Action item: The output must reproduce each line of the data word for word.

Exercise inputs:
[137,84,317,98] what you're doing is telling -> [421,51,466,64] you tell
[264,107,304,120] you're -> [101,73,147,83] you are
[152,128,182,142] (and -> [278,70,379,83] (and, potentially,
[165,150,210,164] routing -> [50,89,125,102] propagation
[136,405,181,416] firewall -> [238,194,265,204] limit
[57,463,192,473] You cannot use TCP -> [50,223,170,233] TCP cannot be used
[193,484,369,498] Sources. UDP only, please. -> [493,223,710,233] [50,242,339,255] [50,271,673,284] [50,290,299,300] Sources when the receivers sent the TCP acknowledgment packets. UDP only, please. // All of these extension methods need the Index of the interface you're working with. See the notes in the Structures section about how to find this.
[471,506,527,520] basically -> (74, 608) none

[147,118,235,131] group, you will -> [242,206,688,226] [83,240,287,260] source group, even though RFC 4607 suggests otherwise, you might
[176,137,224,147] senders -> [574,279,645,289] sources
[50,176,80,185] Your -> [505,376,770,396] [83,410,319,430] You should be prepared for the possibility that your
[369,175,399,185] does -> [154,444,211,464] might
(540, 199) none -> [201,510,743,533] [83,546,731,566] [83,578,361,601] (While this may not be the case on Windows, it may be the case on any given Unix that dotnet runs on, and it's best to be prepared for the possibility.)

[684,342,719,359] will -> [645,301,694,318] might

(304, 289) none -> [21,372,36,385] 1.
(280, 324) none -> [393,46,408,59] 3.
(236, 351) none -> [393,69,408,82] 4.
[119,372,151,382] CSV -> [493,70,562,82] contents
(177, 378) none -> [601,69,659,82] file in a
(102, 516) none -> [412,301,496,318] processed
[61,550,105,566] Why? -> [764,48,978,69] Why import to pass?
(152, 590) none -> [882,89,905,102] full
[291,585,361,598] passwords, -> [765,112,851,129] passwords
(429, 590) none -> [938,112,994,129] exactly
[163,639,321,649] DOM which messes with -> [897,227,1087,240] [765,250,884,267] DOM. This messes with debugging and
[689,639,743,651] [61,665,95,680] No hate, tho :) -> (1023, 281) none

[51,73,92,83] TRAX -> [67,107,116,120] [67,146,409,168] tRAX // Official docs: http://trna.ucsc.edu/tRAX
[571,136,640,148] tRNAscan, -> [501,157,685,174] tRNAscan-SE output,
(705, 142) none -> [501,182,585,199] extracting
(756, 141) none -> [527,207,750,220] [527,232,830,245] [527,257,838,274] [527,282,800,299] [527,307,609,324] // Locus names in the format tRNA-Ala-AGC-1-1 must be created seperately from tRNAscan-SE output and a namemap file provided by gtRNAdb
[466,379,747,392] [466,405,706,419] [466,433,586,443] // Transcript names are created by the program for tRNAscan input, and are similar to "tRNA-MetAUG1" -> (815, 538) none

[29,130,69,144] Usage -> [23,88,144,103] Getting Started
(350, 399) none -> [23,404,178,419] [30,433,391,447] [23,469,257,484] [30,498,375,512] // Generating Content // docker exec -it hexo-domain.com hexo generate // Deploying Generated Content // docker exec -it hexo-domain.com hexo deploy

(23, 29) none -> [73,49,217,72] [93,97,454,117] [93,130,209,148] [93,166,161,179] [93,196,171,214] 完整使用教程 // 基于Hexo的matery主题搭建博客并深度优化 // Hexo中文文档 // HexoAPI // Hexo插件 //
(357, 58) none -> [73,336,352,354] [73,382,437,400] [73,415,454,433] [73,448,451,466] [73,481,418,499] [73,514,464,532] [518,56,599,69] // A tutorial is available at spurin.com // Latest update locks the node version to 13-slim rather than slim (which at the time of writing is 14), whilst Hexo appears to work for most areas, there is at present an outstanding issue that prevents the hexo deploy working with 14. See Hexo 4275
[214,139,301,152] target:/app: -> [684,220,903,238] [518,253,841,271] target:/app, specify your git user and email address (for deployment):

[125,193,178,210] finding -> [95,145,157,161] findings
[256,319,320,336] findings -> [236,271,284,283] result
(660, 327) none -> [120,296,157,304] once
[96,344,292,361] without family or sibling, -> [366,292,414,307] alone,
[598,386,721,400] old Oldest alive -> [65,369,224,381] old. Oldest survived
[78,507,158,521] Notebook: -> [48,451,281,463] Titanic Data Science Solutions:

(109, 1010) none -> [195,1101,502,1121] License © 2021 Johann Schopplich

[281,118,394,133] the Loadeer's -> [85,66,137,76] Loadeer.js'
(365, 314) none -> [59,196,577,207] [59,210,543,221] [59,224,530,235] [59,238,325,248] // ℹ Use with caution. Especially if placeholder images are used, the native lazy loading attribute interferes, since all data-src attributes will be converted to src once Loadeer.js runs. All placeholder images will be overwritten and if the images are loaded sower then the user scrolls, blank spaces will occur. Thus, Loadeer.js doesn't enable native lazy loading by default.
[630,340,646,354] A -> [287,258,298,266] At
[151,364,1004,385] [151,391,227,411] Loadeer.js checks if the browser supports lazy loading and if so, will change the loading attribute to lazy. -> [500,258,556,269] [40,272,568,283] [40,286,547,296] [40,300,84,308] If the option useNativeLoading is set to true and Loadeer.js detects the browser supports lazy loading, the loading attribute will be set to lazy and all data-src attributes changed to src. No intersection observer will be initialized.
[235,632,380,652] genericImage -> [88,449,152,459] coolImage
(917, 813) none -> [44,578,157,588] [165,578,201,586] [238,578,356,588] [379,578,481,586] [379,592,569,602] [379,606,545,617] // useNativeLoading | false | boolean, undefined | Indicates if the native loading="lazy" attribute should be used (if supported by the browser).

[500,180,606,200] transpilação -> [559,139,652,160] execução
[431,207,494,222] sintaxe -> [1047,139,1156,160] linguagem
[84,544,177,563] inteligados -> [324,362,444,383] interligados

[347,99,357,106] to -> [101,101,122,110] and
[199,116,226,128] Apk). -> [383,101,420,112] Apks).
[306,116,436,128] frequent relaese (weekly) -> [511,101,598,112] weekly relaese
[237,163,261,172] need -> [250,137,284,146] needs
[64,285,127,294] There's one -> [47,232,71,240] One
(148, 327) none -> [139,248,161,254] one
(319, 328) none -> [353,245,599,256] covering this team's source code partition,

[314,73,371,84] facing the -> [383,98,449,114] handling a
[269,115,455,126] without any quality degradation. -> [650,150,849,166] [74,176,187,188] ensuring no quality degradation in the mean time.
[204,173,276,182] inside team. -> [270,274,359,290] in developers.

Your response:
[137,84,317,98] what you're doing is telling -> [421,51,466,64] you tell
[264,107,304,120] you're -> [101,73,147,83] you are
[152,128,182,142] (and -> [278,70,379,83] (and, potentially,
[165,150,210,164] routing -> [50,89,125,102] propagation
[136,405,181,416] firewall -> [238,194,265,204] limit
[57,463,192,473] You cannot use TCP -> [50,223,170,233] TCP cannot be used
[193,484,369,498] Sources. UDP only, please. -> [493,223,710,233] [50,242,339,255] [50,271,673,284] [50,290,299,300] Sources when the receivers sent the TCP acknowledgment packets. UDP only, please. // All of these extension methods need the Index of the interface you're working with. See the notes in the Structures section about how to find this.
[471,506,527,520] basically -> (74, 608) none

[147,118,235,131] group, you will -> [242,206,688,226] [83,240,287,260] source group, even though RFC 4607 suggests otherwise, you might
[176,137,224,147] senders -> [574,279,645,289] sources
[50,176,80,185] Your -> [505,376,770,396] [83,410,319,430] You should be prepared for the possibility that your
[369,175,399,185] does -> [154,444,211,464] might
(540, 199) none -> [201,510,743,533] [83,546,731,566] [83,578,361,601] (While this may not be the case on Windows, it may be the case on any given Unix that dotnet runs on, and it's best to be prepared for the possibility.)

[684,342,719,359] will -> [645,301,694,318] might

(304, 289) none -> [21,372,36,385] 1.
(280, 324) none -> [393,46,408,59] 3.
(236, 351) none -> [393,69,408,82] 4.
[119,372,151,382] CSV -> [493,70,562,82] contents
(177, 378) none -> [601,69,659,82] file in a
(102, 516) none -> [412,301,496,318] processed
[61,550,105,566] Why? -> [764,48,978,69] Why import to pass?
(152, 590) none -> [882,89,905,102] full
[291,585,361,598] passwords, -> [765,112,851,129] passwords
(429, 590) none -> [938,112,994,129] exactly
[163,639,321,649] DOM which messes with -> [897,227,1087,240] [765,250,884,267] DOM. This messes with debugging and
[689,639,743,651] [61,665,95,680] No hate, tho :) -> (1023, 281) none

[51,73,92,83] TRAX -> [67,107,116,120] [67,146,409,168] tRAX // Official docs: http://trna.ucsc.edu/tRAX
[571,136,640,148] tRNAscan, -> [501,157,685,174] tRNAscan-SE output,
(705, 142) none -> [501,182,585,199] extracting
(756, 141) none -> [527,207,750,220] [527,232,830,245] [527,257,838,274] [527,282,800,299] [527,307,609,324] // Locus names in the format tRNA-Ala-AGC-1-1 must be created seperately from tRNAscan-SE output and a namemap file provided by gtRNAdb
[466,379,747,392] [466,405,706,419] [466,433,586,443] // Transcript names are created by the program for tRNAscan input, and are similar to "tRNA-MetAUG1" -> (815, 538) none

[29,130,69,144] Usage -> [23,88,144,103] Getting Started
(350, 399) none -> [23,404,178,419] [30,433,391,447] [23,469,257,484] [30,498,375,512] // Generating Content // docker exec -it hexo-domain.com hexo generate // Deploying Generated Content // docker exec -it hexo-domain.com hexo deploy

(23, 29) none -> [73,49,217,72] [93,97,454,117] [93,130,209,148] [93,166,161,179] [93,196,171,214] 完整使用教程 // 基于Hexo的matery主题搭建博客并深度优化 // Hexo中文文档 // HexoAPI // Hexo插件 //
(357, 58) none -> [73,336,352,354] [73,382,437,400] [73,415,454,433] [73,448,451,466] [73,481,418,499] [73,514,464,532] [518,56,599,69] // A tutorial is available at spurin.com // Latest update locks the node version to 13-slim rather than slim (which at the time of writing is 14), whilst Hexo appears to work for most areas, there is at present an outstanding issue that prevents the hexo deploy working with 14. See Hexo 4275
[214,139,301,152] target:/app: -> [684,220,903,238] [518,253,841,271] target:/app, specify your git user and email address (for deployment):

[125,193,178,210] finding -> [95,145,157,161] findings
[256,319,320,336] findings -> [236,271,284,283] result
(660, 327) none -> [120,296,157,304] once
[96,344,292,361] without family or sibling, -> [366,292,414,307] alone,
[598,386,721,400] old Oldest alive -> [65,369,224,381] old. Oldest survived
[78,507,158,521] Notebook: -> [48,451,281,463] Titanic Data Science Solutions:

(109, 1010) none -> [195,1101,502,1121] License © 2021 Johann Schopplich

[281,118,394,133] the Loadeer's -> [85,66,137,76] Loadeer.js'
(365, 314) none -> [59,196,577,207] [59,210,543,221] [59,224,530,235] [59,238,325,248] // ℹ Use with caution. Especially if placeholder images are used, the native lazy loading attribute interferes, since all data-src attributes will be converted to src once Loadeer.js runs. All placeholder images will be overwritten and if the images are loaded sower then the user scrolls, blank spaces will occur. Thus, Loadeer.js doesn't enable native lazy loading by default.
[630,340,646,354] A -> [287,258,298,266] At
[151,364,1004,385] [151,391,227,411] Loadeer.js checks if the browser supports lazy loading and if so, will change the loading attribute to lazy. -> [500,258,556,269] [40,272,568,283] [40,286,547,296] [40,300,84,308] If the option useNativeLoading is set to true and Loadeer.js detects the browser supports lazy loading, the loading attribute will be set to lazy and all data-src attributes changed to src. No intersection observer will be initialized.
[235,632,380,652] genericImage -> [88,449,152,459] coolImage
(917, 813) none -> [44,578,157,588] [165,578,201,586] [238,578,356,588] [379,578,481,586] [379,592,569,602] [379,606,545,617] // useNativeLoading | false | boolean, undefined | Indicates if the native loading="lazy" attribute should be used (if supported by the browser).

[500,180,606,200] transpilação -> [559,139,652,160] execução
[431,207,494,222] sintaxe -> [1047,139,1156,160] linguagem
[84,544,177,563] inteligados -> [324,362,444,383] interligados

[347,99,357,106] to -> [101,101,122,110] and
[199,116,226,128] Apk). -> [383,101,420,112] Apks).
[306,116,436,128] frequent relaese (weekly) -> [511,101,598,112] weekly relaese
[237,163,261,172] need -> [250,137,284,146] needs
[64,285,127,294] There's one -> [47,232,71,240] One
(148, 327) none -> [139,248,161,254] one
(319, 328) none -> [353,245,599,256] covering this team's source code partition,

[314,73,371,84] facing the -> [383,98,449,114] handling a
[269,115,455,126] without any quality degradation. -> [650,150,849,166] [74,176,187,188] ensuring no quality degradation in the mean time.
[204,173,276,182] inside team. -> [270,274,359,290] in developers.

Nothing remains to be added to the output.